[Opening Given records section]

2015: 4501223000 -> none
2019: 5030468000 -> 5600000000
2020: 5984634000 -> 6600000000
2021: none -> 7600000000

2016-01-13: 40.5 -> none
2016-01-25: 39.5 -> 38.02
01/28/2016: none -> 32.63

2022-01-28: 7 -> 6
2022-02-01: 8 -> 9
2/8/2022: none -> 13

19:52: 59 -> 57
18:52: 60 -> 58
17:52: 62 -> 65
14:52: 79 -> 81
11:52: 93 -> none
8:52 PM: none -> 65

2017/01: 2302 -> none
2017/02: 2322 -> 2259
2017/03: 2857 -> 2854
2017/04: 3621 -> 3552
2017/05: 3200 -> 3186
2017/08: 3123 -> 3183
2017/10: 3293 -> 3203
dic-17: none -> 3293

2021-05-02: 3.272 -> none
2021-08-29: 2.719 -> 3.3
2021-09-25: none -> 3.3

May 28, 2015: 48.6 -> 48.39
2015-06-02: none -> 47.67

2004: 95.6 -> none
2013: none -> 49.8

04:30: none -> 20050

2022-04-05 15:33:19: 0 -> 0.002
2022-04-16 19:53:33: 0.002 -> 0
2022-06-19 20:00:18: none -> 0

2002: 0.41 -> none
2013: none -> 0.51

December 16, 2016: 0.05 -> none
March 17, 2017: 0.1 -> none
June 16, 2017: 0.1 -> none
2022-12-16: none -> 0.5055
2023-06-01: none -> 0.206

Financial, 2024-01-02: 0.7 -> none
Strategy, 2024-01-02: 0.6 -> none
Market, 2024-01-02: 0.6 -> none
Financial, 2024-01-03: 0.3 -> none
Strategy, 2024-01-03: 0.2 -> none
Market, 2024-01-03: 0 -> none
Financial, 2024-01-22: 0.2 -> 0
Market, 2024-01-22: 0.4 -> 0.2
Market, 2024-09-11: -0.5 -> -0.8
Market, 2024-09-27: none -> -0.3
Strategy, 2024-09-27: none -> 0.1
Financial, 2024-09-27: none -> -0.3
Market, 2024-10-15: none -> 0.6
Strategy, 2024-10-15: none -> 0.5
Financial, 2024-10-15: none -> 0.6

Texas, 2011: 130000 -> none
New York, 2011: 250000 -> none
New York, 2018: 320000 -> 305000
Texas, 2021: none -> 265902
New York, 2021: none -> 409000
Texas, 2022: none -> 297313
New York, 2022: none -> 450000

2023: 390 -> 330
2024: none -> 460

[Closing Given records section]

> [Exercise directions]
The required answer is the line with "Texas, 2022: none -> 297313" plus every line after it to the end of the entries above, transcribed exactly.

> [Answer for the task]
Texas, 2022: none -> 297313
New York, 2022: none -> 450000

2023: 390 -> 330
2024: none -> 460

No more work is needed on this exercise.